> _Work item_: Your answer must consist of one number: how many lines in the records contain "copy".

Version comparison data:
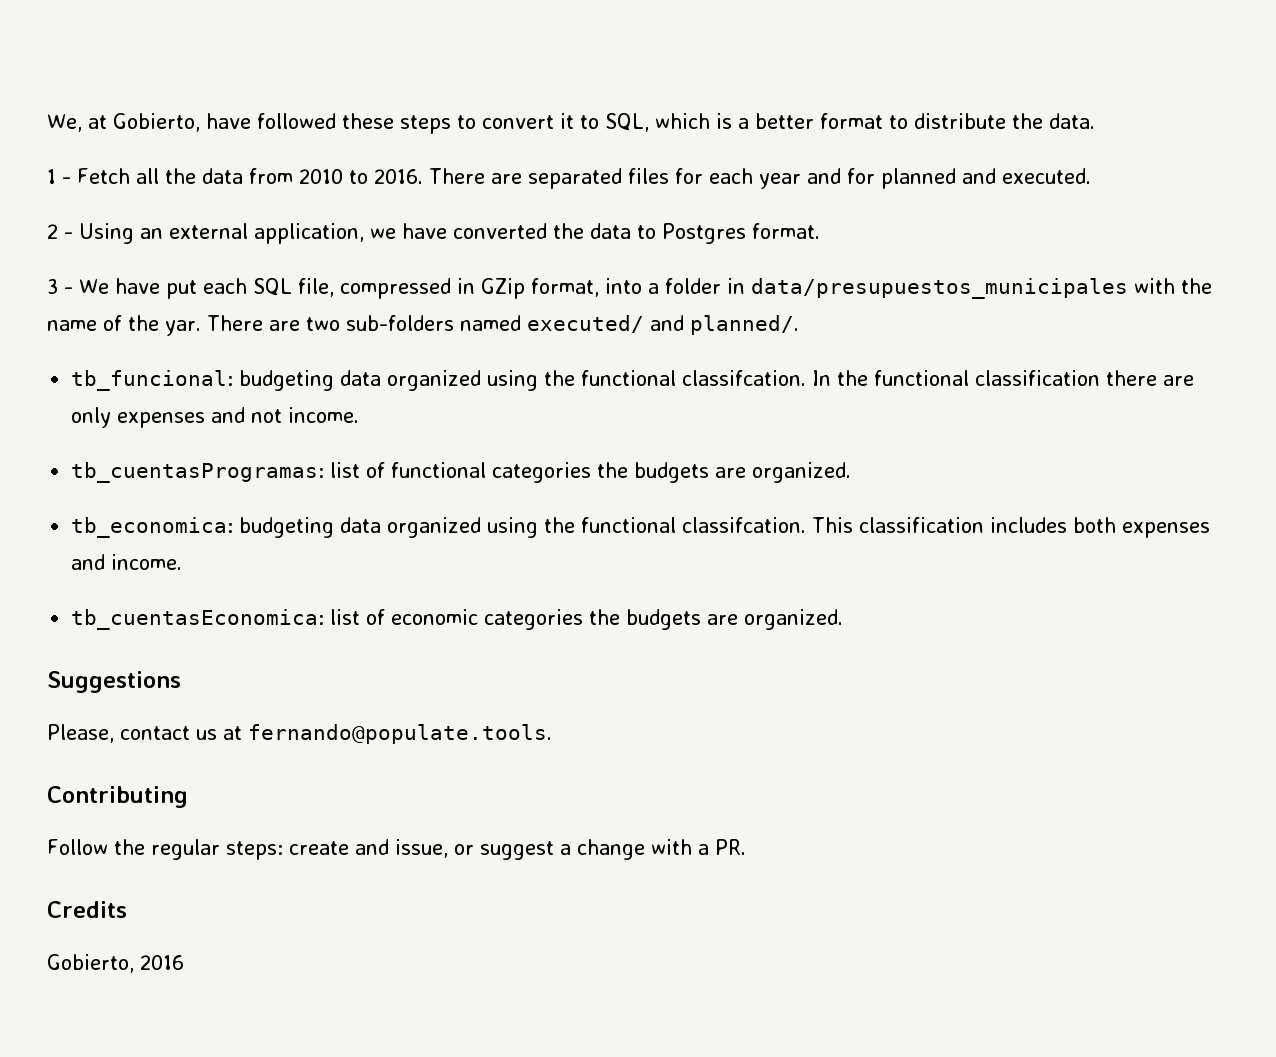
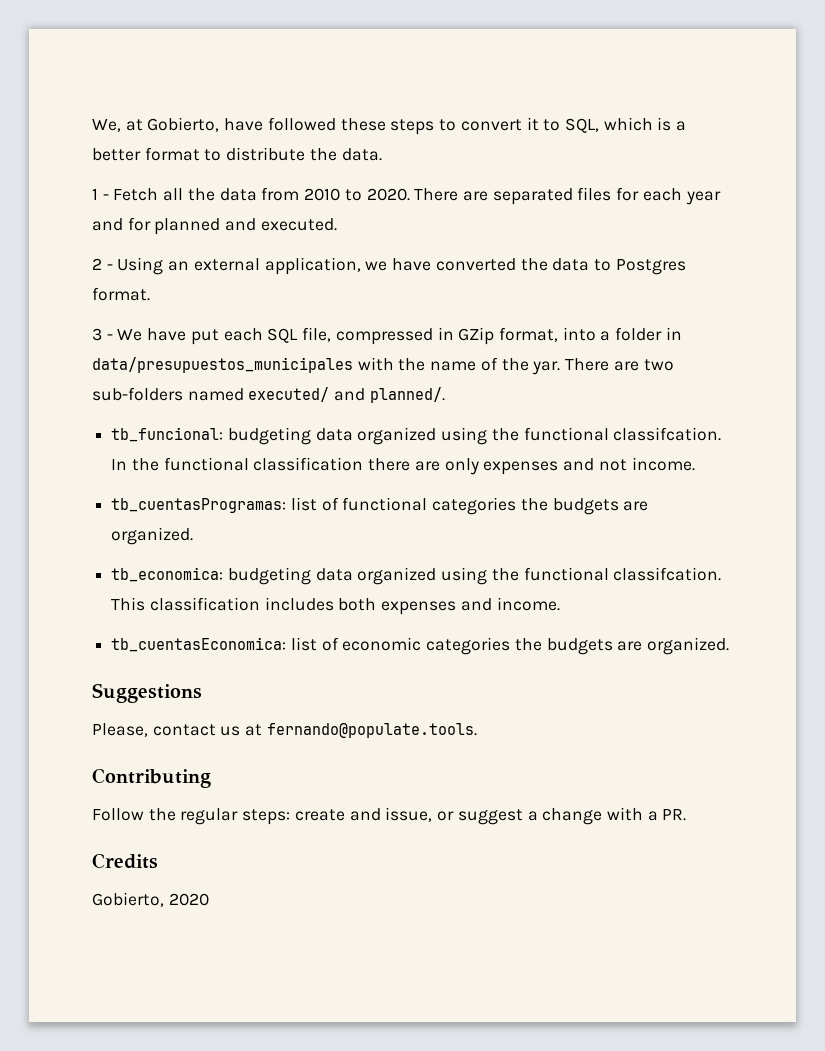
- 1 - Fetch all the data from 2010 to 2016.
+ 1 - Fetch all the data from 2010 to 2020.
- Gobierto, 2016
+ Gobierto, 2020

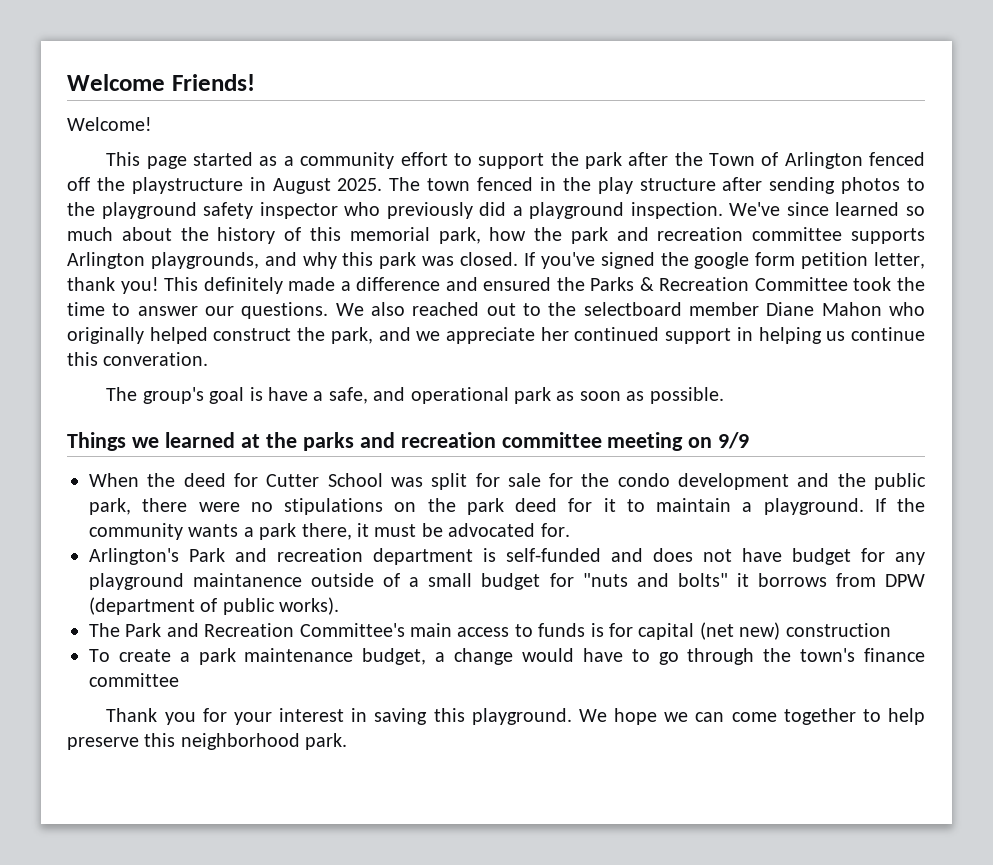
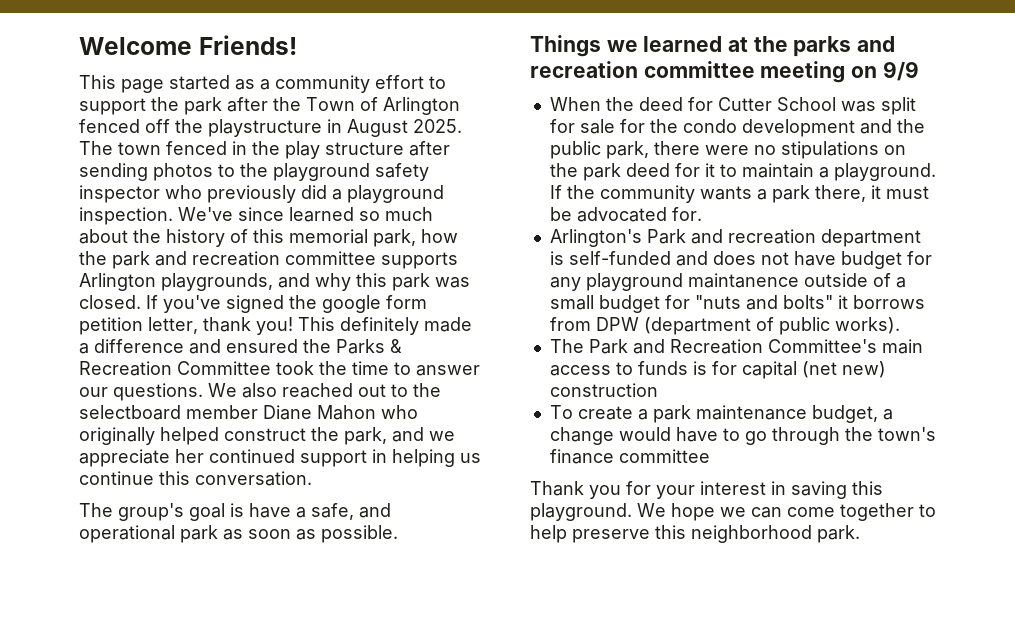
- Welcome!
- We also reached out to the selectboard member Diane Mahon who originally helped construct the park, and we appreciate her continued support in helping us continue this converation.
+ We also reached out to the selectboard member Diane Mahon who originally helped construct the park, and we appreciate her continued support in helping us continue this conversation.

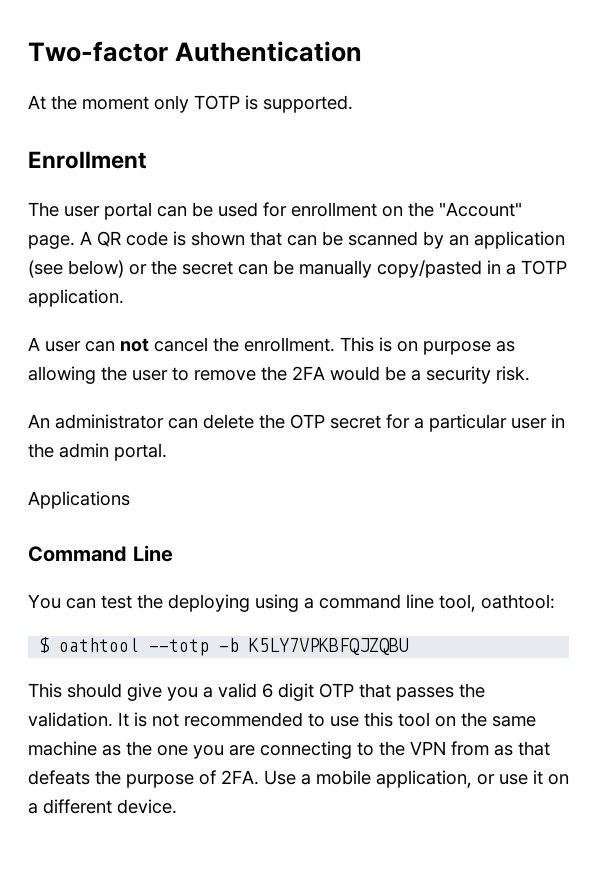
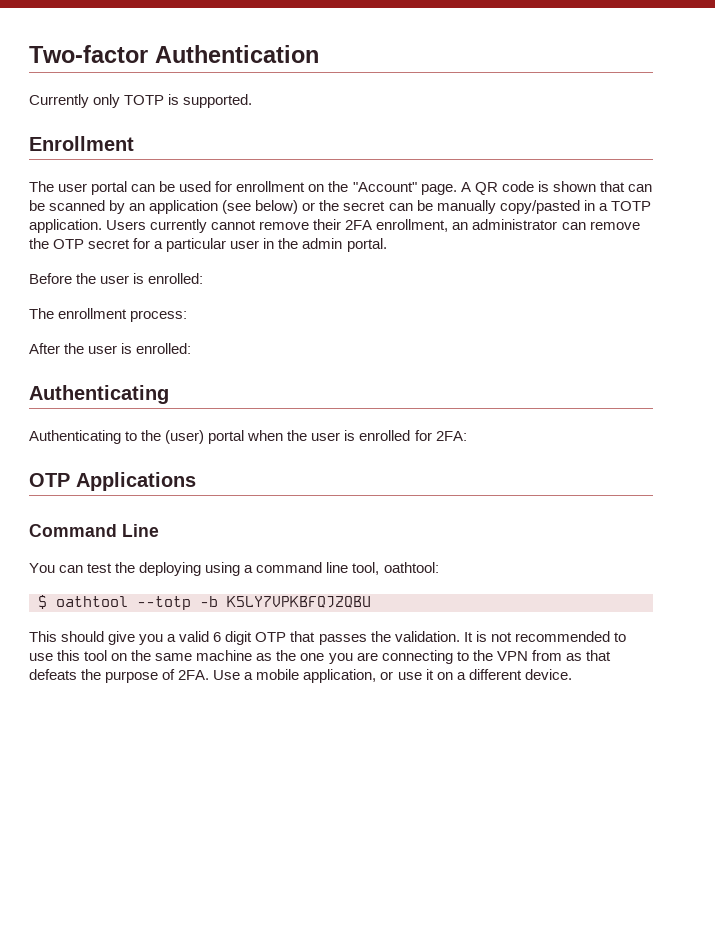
- At the moment only TOTP is supported.
+ Currently only TOTP is supported.
- A QR code is shown that can be scanned by an application (see below) or the secret can be manually copy/pasted in a TOTP application.
- A user can not cancel the enrollment. This is on purpose as allowing the user to remove the 2FA would be a security risk.
- An administrator can delete the OTP secret for a particular user in the admin portal.
+ A QR code is shown that can be scanned by an application (see below) or the secret can be manually copy/pasted in a TOTP application. Users currently cannot remove their 2FA enrollment, an administrator can remove the OTP secret for a particular user in the admin portal.
- Applications
+ Before the user is enrolled:
+ The enrollment process:
+ After the user is enrolled:
+ Authenticating
+ Authenticating to the (user) portal when the user is enrolled for 2FA:
+ OTP Applications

> _Your solution_: 2